Morgan Stanley's Gorman says bank eyeing $1 billion in FICC trading per quarter

Morgan Stanley's Gorman says bank eyeing $1 billion in FICC trading per quarter

ROBERT GALBRAITH

(Reuters) - Morgan Stanley is eyeing quarterly revenue of around $1 billion for its fixed income, currencies and commodities trading unit, Chief Executive James Gorman said on Tuesday.

The Wall Street bank is seeing revenues grow in its bond trading business, or FICC, even with reduced headcount, Gorman said, speaking at the bank's U.S. Financials Conference in New York.

Morgan Stanley is targeting $4 billion or more in FICC revenue annually, he added.

"It's not great, I'm not celebrating that ... but that's the kind of threshold we want to get the business to and obviously move it up from that point forward," Gorman said.

Gorman had not previously given investors revenue guidance around the FICC business in the last several quarters.

Morgan Stanley has been focused on rebuilding morale in its bond trading unit and retaining existing employees, he added, after the bank cut 25 percent of its fixed income trading jobs last year.

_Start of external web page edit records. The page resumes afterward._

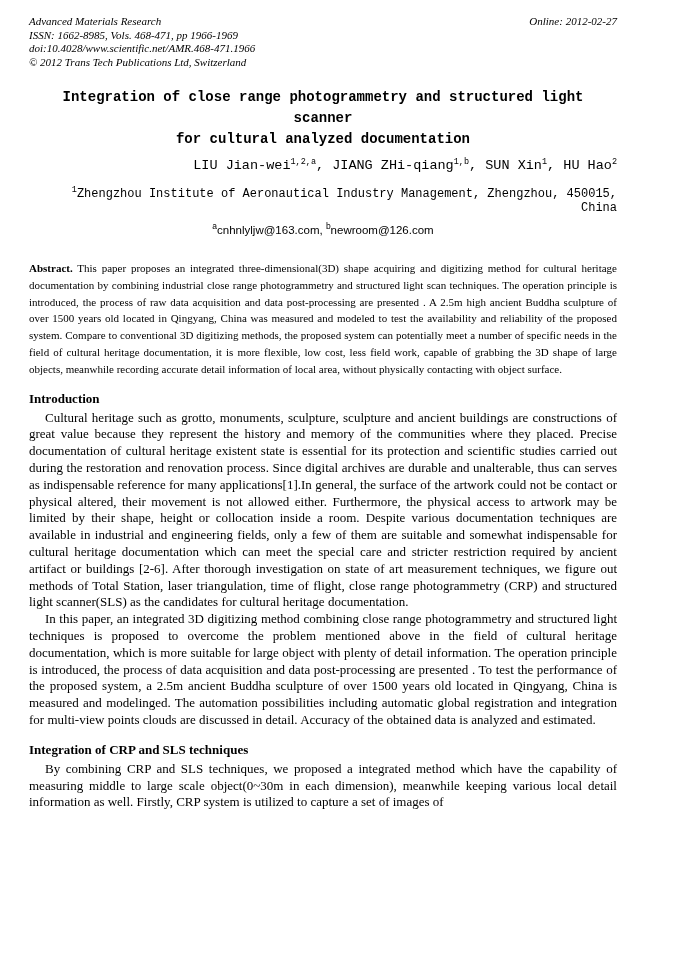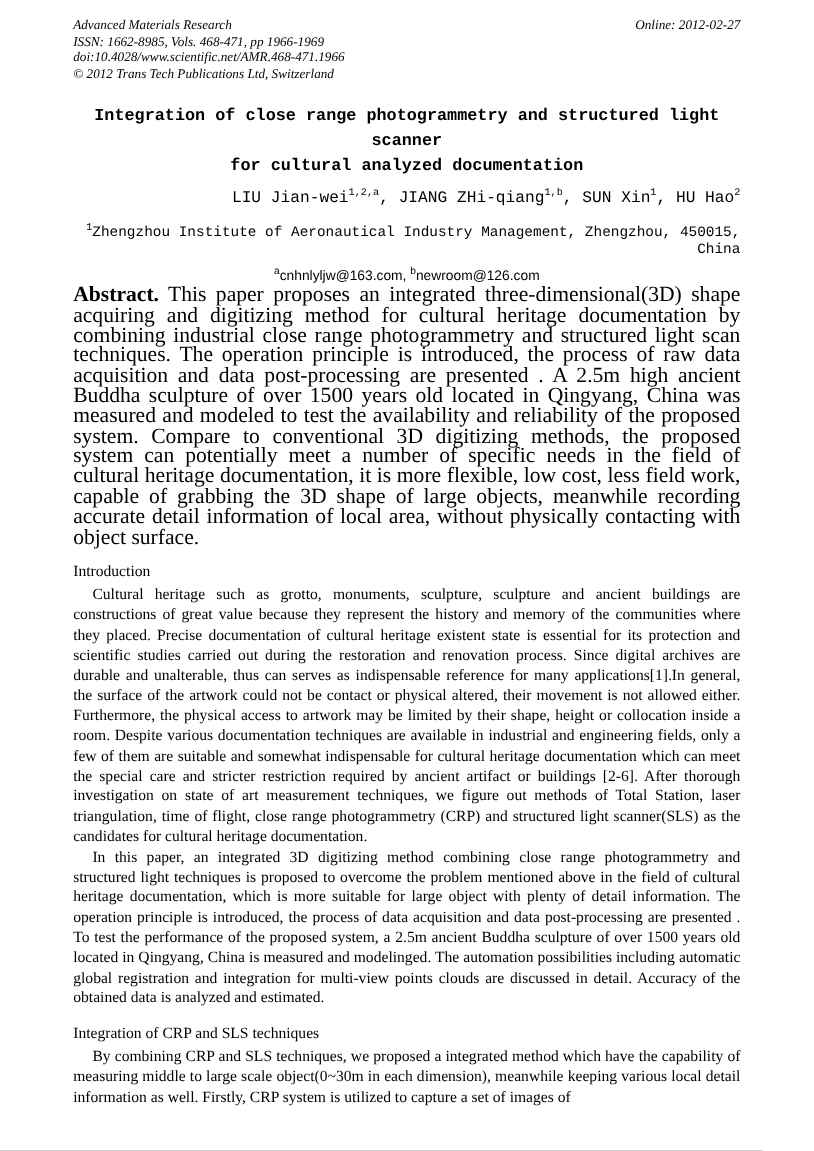"Advanced Materials Research" .page { padding: 15px 61px 0 61px -> 15px 61px 0 29px }
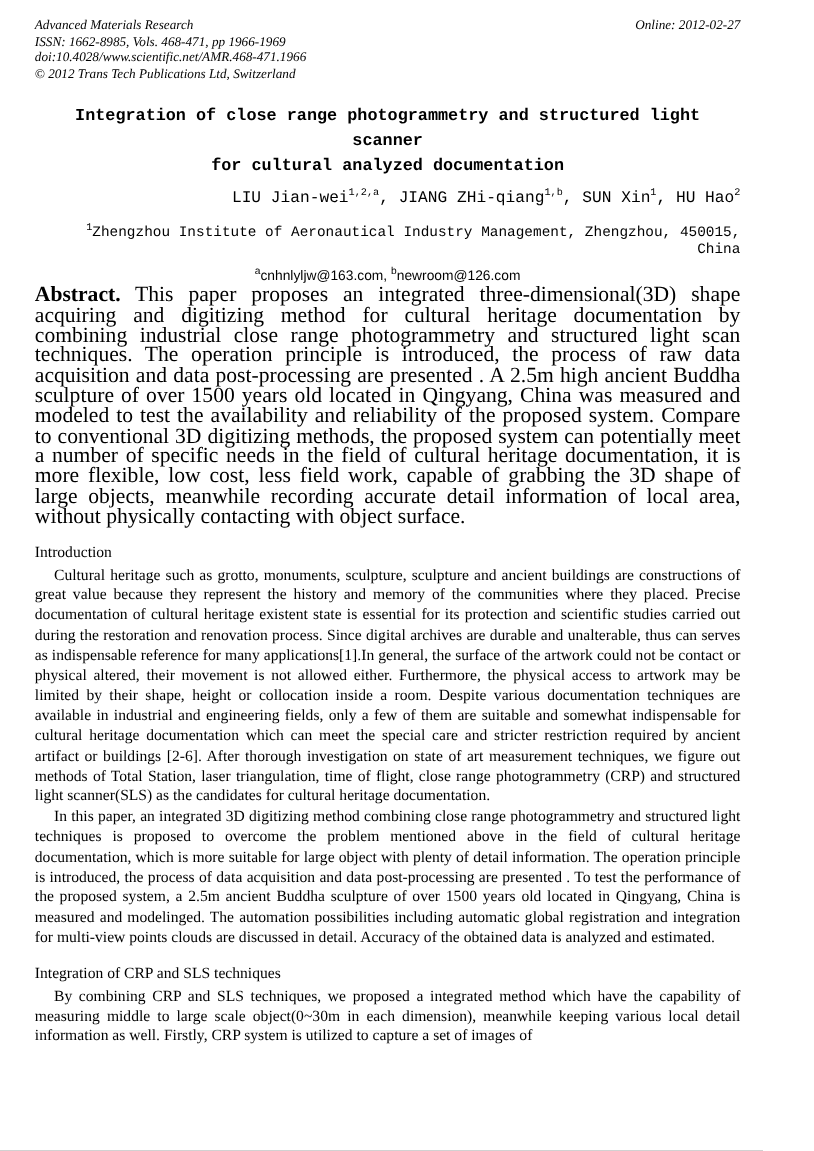"Abstract. This paper proposes an" .abstract { font-size: 18px -> 11px; margin-top: none -> 23px }
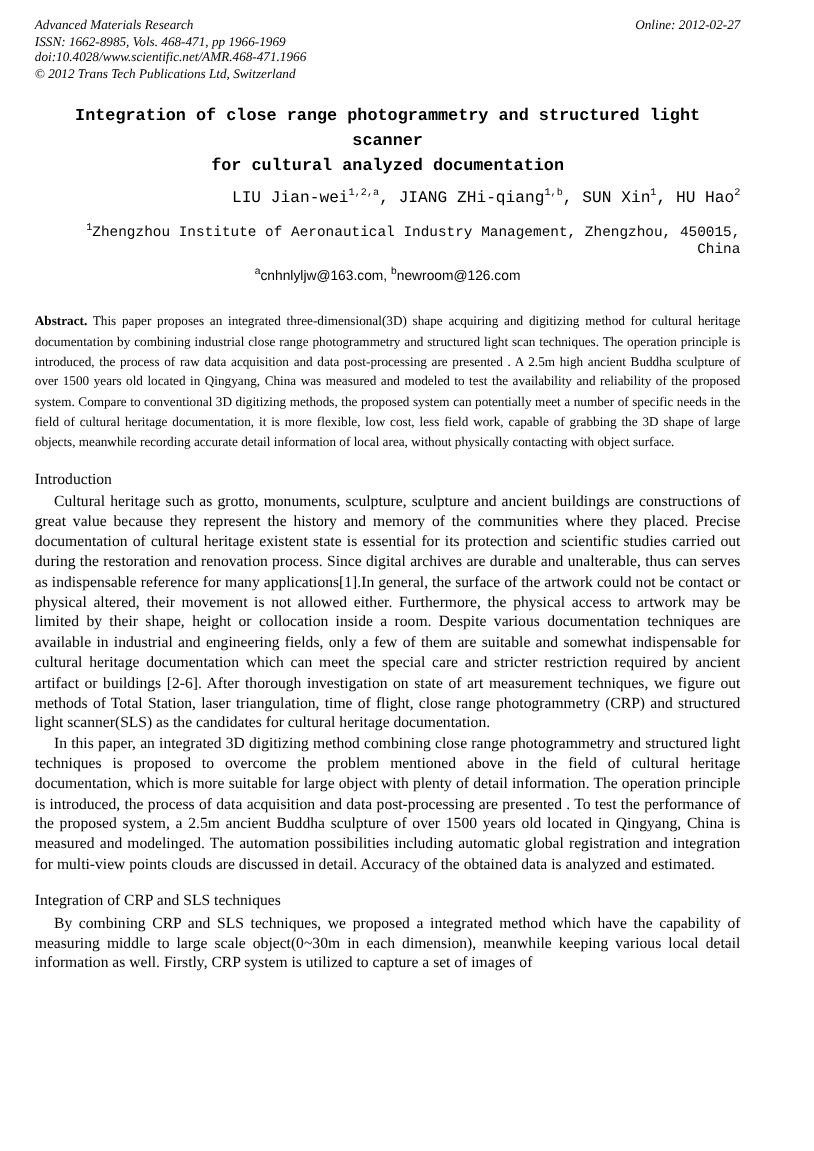"Introduction" .section-heading { font-weight: normal -> bold }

The firm is trying to move away from volatile businesses like trading to more stable areas such as wealth management. Gorman said Morgan Stanley is finished with major headcount reductions in FICC for the next 12 months. "We aren't in the business of every quarter chopping and changing," he said.

Wall Street firms broadly are struggling with weakness in their fixed income units as regulations have made trading less profitable. Morgan Stanley executives have previously said they believe the pool for fixed income trading has shrunk substantially over the last three years to $100 billion industry-wide from $150 billion to $160 billion in the past.

In the first quarter, Morgan Stanley generated FICC revenue of $873 million, down 56 percent from $1.9 billion a year ago.

In January, the bank named Sam Kellie-Smith, who previously ran equities trading, as a new head for its fixed income trading business. Ted Pick, who previously ran the bank's equities trading unit, was tasked by Gorman last year to oversee its entire trading business.

Gorman said the trading environment in the second quarter has improved somewhat from the beginning of the year, though he remained cautious in light of upcoming macro events like Brexit that could swing markets.

"The environment was not as bad as everybody predicted and that has carried through to the second quarter ... but I would just be a little cautious because we have a lot of stuff coming up in the next couple of weeks," he said.